## The problem
Word for word, repeat each line of the listing below.
☆ ☆ ☆
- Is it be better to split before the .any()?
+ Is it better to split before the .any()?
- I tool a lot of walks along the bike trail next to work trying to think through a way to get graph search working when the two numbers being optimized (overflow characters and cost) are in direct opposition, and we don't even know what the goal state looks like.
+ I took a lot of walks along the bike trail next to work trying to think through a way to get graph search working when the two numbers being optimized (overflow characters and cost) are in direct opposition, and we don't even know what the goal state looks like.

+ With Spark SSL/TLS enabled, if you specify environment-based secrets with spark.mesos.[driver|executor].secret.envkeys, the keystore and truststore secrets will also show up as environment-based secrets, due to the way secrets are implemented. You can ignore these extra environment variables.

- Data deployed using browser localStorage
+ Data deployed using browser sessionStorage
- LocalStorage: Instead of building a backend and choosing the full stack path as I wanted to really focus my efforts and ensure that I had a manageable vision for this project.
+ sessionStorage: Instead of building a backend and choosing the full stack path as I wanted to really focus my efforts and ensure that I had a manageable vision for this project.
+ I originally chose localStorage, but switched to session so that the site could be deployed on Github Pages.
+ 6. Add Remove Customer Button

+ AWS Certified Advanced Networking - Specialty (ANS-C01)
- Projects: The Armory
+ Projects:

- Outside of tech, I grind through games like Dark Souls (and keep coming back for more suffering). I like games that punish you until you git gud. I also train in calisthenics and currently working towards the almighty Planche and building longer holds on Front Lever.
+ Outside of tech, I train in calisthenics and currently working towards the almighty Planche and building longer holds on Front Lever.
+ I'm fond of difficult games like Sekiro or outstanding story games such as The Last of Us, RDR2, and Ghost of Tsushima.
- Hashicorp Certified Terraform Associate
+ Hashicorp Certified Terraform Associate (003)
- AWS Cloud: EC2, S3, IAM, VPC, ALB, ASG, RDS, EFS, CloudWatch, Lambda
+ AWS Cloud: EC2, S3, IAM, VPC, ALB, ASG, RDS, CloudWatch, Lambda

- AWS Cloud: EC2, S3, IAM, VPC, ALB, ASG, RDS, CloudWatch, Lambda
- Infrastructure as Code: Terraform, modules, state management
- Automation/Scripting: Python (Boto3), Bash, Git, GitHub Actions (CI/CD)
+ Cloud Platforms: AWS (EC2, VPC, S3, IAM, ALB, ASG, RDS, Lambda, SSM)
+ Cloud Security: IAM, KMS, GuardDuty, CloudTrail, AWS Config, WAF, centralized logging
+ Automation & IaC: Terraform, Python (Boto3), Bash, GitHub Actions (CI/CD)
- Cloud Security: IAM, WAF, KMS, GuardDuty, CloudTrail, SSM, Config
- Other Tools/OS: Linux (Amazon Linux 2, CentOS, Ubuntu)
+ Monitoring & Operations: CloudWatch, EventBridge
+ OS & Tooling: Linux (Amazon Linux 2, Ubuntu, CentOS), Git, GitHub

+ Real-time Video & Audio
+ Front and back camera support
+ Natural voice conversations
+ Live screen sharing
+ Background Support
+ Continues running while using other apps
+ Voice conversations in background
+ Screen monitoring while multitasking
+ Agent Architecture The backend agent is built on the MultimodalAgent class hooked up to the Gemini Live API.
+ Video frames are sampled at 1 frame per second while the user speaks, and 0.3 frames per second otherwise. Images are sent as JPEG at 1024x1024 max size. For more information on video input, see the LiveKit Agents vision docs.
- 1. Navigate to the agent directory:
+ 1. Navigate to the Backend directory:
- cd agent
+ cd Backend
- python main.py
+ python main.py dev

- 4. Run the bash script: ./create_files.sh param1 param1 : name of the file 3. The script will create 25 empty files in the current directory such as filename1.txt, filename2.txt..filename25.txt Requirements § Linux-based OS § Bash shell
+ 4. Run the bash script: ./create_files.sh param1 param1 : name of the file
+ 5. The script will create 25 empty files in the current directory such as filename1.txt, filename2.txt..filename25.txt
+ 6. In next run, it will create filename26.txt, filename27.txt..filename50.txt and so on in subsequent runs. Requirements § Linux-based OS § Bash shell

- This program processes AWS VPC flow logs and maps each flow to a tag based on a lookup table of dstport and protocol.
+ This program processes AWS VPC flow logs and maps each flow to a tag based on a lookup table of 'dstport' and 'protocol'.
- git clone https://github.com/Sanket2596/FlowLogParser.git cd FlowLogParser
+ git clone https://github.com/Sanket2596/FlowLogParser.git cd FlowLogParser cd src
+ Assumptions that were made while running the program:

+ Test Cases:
☆ ☆ ☆
## Response below
- Is it be better to split before the .any()?
+ Is it better to split before the .any()?
- I tool a lot of walks along the bike trail next to work trying to think through a way to get graph search working when the two numbers being optimized (overflow characters and cost) are in direct opposition, and we don't even know what the goal state looks like.
+ I took a lot of walks along the bike trail next to work trying to think through a way to get graph search working when the two numbers being optimized (overflow characters and cost) are in direct opposition, and we don't even know what the goal state looks like.

+ With Spark SSL/TLS enabled, if you specify environment-based secrets with spark.mesos.[driver|executor].secret.envkeys, the keystore and truststore secrets will also show up as environment-based secrets, due to the way secrets are implemented. You can ignore these extra environment variables.

- Data deployed using browser localStorage
+ Data deployed using browser sessionStorage
- LocalStorage: Instead of building a backend and choosing the full stack path as I wanted to really focus my efforts and ensure that I had a manageable vision for this project.
+ sessionStorage: Instead of building a backend and choosing the full stack path as I wanted to really focus my efforts and ensure that I had a manageable vision for this project.
+ I originally chose localStorage, but switched to session so that the site could be deployed on Github Pages.
+ 6. Add Remove Customer Button

+ AWS Certified Advanced Networking - Specialty (ANS-C01)
- Projects: The Armory
+ Projects:

- Outside of tech, I grind through games like Dark Souls (and keep coming back for more suffering). I like games that punish you until you git gud. I also train in calisthenics and currently working towards the almighty Planche and building longer holds on Front Lever.
+ Outside of tech, I train in calisthenics and currently working towards the almighty Planche and building longer holds on Front Lever.
+ I'm fond of difficult games like Sekiro or outstanding story games such as The Last of Us, RDR2, and Ghost of Tsushima.
- Hashicorp Certified Terraform Associate
+ Hashicorp Certified Terraform Associate (003)
- AWS Cloud: EC2, S3, IAM, VPC, ALB, ASG, RDS, EFS, CloudWatch, Lambda
+ AWS Cloud: EC2, S3, IAM, VPC, ALB, ASG, RDS, CloudWatch, Lambda

- AWS Cloud: EC2, S3, IAM, VPC, ALB, ASG, RDS, CloudWatch, Lambda
- Infrastructure as Code: Terraform, modules, state management
- Automation/Scripting: Python (Boto3), Bash, Git, GitHub Actions (CI/CD)
+ Cloud Platforms: AWS (EC2, VPC, S3, IAM, ALB, ASG, RDS, Lambda, SSM)
+ Cloud Security: IAM, KMS, GuardDuty, CloudTrail, AWS Config, WAF, centralized logging
+ Automation & IaC: Terraform, Python (Boto3), Bash, GitHub Actions (CI/CD)
- Cloud Security: IAM, WAF, KMS, GuardDuty, CloudTrail, SSM, Config
- Other Tools/OS: Linux (Amazon Linux 2, CentOS, Ubuntu)
+ Monitoring & Operations: CloudWatch, EventBridge
+ OS & Tooling: Linux (Amazon Linux 2, Ubuntu, CentOS), Git, GitHub

+ Real-time Video & Audio
+ Front and back camera support
+ Natural voice conversations
+ Live screen sharing
+ Background Support
+ Continues running while using other apps
+ Voice conversations in background
+ Screen monitoring while multitasking
+ Agent Architecture The backend agent is built on the MultimodalAgent class hooked up to the Gemini Live API.
+ Video frames are sampled at 1 frame per second while the user speaks, and 0.3 frames per second otherwise. Images are sent as JPEG at 1024x1024 max size. For more information on video input, see the LiveKit Agents vision docs.
- 1. Navigate to the agent directory:
+ 1. Navigate to the Backend directory:
- cd agent
+ cd Backend
- python main.py
+ python main.py dev

- 4. Run the bash script: ./create_files.sh param1 param1 : name of the file 3. The script will create 25 empty files in the current directory such as filename1.txt, filename2.txt..filename25.txt Requirements § Linux-based OS § Bash shell
+ 4. Run the bash script: ./create_files.sh param1 param1 : name of the file
+ 5. The script will create 25 empty files in the current directory such as filename1.txt, filename2.txt..filename25.txt
+ 6. In next run, it will create filename26.txt, filename27.txt..filename50.txt and so on in subsequent runs. Requirements § Linux-based OS § Bash shell

- This program processes AWS VPC flow logs and maps each flow to a tag based on a lookup table of dstport and protocol.
+ This program processes AWS VPC flow logs and maps each flow to a tag based on a lookup table of 'dstport' and 'protocol'.
- git clone https://github.com/Sanket2596/FlowLogParser.git cd FlowLogParser
+ git clone https://github.com/Sanket2596/FlowLogParser.git cd FlowLogParser cd src
+ Assumptions that were made while running the program:

+ Test Cases:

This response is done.